I've got a super active Chesapeake female that's 15 months old. the question I have is what should she weigh? Anyone that looks at her says she looks small, but she's 23" at her front shoulder and weighs 67 lbs. she's like a rock but looks small for her age compared to my friends Labs This dog runs circles around other dogs and jumps over a 4' fence from a sitting position she's in shape!!!


----------



## stonebroke (Dec 16, 2004)

Chessie's can range considerably in size. 67 pounds for a female is not small...pretty much average. The breed standard calls for females to weigh 55 to 70 pounds and males to weigh 65 to 80. The main thing is that regardless of the weight that the dog be in good shape...sounds like yours is.

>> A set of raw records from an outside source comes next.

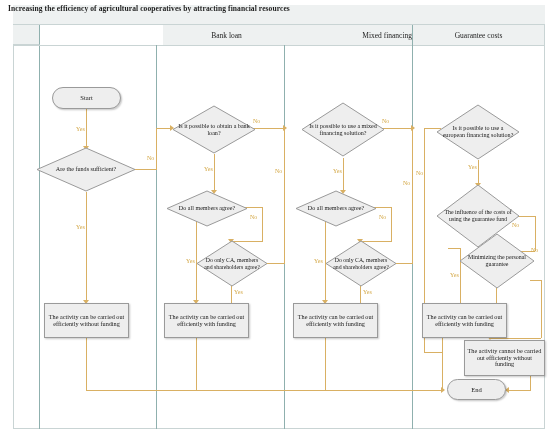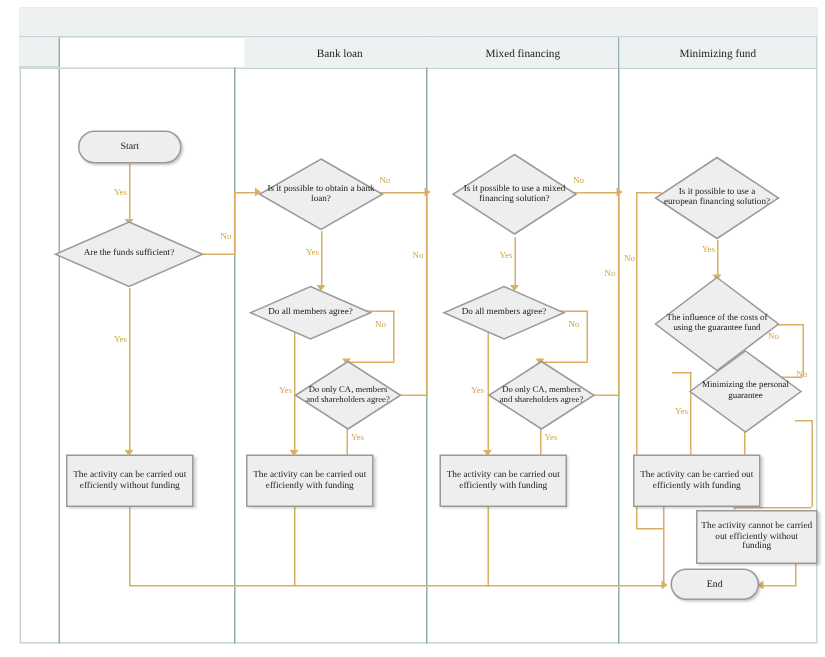--- a/index.html
+++ b/index.html
@@ -45,33 +45,34 @@
   .elbl{position:absolute;font-size:6px;color:#d4a847;white-space:nowrap;}
 </style>
 </head>
 <body>
 
 <div id="page">
 
   <div class="outer-frame"></div>
 
   <div class="title-bar"></div>
+  <div class="title-text">Increasing the efficiency of agricultural cooperatives by attracting financial resources</div>
 
   <div class="gutter-head"></div>
   <div class="gutter-body"></div>
   <div class="headrule"></div>
 
   <div class="lane-header" style="left:163px;width:128px;">
     <span>Bank loan</span>
   </div>
-  <div class="lane-header" style="left:285px;width:128px;">
+  <div class="lane-header" style="left:285px;width:128px;justify-content:flex-end;">
     <span>Mixed financing</span>
   </div>
   <div class="lane-header" style="left:413px;width:131px;border-right:none;">
-    <span>Minimizing fund</span>
+    <span>Guarantee costs</span>
   </div>
 
   <div class="lane-body" style="left:40px;width:117px;"></div>
   <div class="lane-body" style="left:157px;width:128px;"></div>
   <div class="lane-body" style="left:285px;width:128px;"></div>
   <div class="lane-body" style="left:413px;width:131px;border-right:none;"></div>
 
   <div class="ln lnv" style="left:86px;top:109px;height:38px;"></div>
   <div class="arw arw-d" style="left:83px;top:146px;"></div>
   <div class="elbl" style="left:76px;top:126px;">Yes</div>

I have 3 adult Chessies that weigh approximately 78, 85, and 95 pounds respectively. All are solid as a rock and can easily clear the top of a barb wire fence. My experience is that Chessies do not fully mature as far as size goes until they are about 2 1/2 years old. Your dog could very well put on another 5 to 10 pounds of muscle.


----------



## CDK (Aug 1, 2005)

I agree with stonebrook, everyone has this misconception that a chessie is supposed to be this mamoth dog, but a good one is average sized with a mamoth heart. In my opinion you girl is about perfect sized.


----------